CBT is designed to help people master their fears and anxieties by correcting these distorted thought patterns with techniques that include thought-clarification exercises and body-awareness techniques. The goal is to gain a more realistic view of the things that make you feel threatened.
While CBT is best experienced with the guidance of a therapist, you can certainly practice some of its tenets on your own. Keeping a “thought record,” for example, is a great way to separate mental clutter from legitimate concerns, says Mara Eaton, a Los Angeles-based therapist who uses CBT techniques to help her clients overcome anxiety and other issues.
A thought record entails first writing down the distressing thought. “Perhaps it’s an image of yourself alone in a corner being shunned by everyone at the party, and that gives rise to the thought, ‘People just don’t want to talk to me!’” says Eaton.
“But most of the time, when you drill into the thought that triggers anxiety, you find that it’s not really a valid thought. Surely you’ve been to a party where you’ve met at least one really nice person. So you write that in the opposing column. Do this every time you’re going to a party until you’ve retrained your thinking away from the negative thought.”
In therapy, CBT might take this a step further by nudging you into an imaginative confrontation with your worst-case scenario. The point is to defuse your anxiety trigger. “If it’s flying, for example, a therapist might guide you through imagining the whole process of getting on a plane. And that’s something you can do on your own or with a friend, though if it’s an issue that sends you into panic, I wouldn’t recommend it.”
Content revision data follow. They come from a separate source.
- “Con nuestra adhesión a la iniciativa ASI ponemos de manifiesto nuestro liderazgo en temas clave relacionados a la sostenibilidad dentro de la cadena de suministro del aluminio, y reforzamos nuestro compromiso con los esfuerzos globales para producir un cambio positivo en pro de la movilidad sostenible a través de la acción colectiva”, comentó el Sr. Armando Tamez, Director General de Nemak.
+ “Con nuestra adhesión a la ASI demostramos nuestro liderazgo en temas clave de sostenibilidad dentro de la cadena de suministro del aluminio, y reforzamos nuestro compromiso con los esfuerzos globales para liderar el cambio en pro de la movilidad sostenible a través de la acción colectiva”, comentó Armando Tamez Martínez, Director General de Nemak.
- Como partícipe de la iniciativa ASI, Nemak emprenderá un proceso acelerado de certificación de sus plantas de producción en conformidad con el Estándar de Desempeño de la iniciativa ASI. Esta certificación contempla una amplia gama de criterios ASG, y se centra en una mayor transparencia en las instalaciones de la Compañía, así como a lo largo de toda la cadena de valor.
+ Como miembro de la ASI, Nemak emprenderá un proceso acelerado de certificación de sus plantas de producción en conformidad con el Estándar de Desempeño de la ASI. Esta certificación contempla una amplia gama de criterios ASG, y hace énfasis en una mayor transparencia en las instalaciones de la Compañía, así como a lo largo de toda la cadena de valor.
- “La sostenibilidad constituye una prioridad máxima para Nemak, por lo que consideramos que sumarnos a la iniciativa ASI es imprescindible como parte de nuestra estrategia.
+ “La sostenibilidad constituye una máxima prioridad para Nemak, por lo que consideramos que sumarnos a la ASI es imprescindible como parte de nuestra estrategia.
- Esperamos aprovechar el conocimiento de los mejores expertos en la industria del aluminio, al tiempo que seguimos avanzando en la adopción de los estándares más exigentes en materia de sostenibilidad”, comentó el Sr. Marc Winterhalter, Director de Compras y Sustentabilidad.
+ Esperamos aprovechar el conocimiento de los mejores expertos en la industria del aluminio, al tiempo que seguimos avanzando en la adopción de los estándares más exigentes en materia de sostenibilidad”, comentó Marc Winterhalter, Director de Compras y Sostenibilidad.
Breath work, relaxation techniques and body awareness can give you a foundation for keeping your cool that can enhance all of these techniques (see below for more).
2. Existential Psychology
Everyone has their own triggers, but according to existential psychology, which is as much of a philosophy as a school of therapy, anxiety stems from the awareness that life is short and the fear that you’re wasting what’s left of it.
“The problem is that you’re dealing with a problematic belief system,” says Payam Ghassemlou, Ph.D., a practitioner of existential psychology in West Hollywood, California. “You don’t feel safe because you fear that your life isn’t meaningful.”
A good way to think of anxiety, Ghassemlou says, is that it’s information that’s telling you that something needs to change. “You want to have a cause, a relationship or something that is meaningful, yet everything seems meaningless. And it’s hard when your anxiety is telling you that nothing can change and nothing will.”
So what’s the way out of this?
“Ask yourself what’s in your history that hasn’t been dealt with,” he says. “You’re likely to find that your catastrophic thinking doesn’t match your reality. It’s a matter of changing your focus. Try to think about what you like about your life,” he says.
“Focus on the good resources and how you feel when you focus on those resources. It’s easy to lose sight of what’s going right in your life. But when you put the focus back on your resources and support, there’s going to be a shift because that puts you back into a place of safety. That’s the launching pad to embrace curiosity and determine what in the universe would add more meaning and purpose to your life.”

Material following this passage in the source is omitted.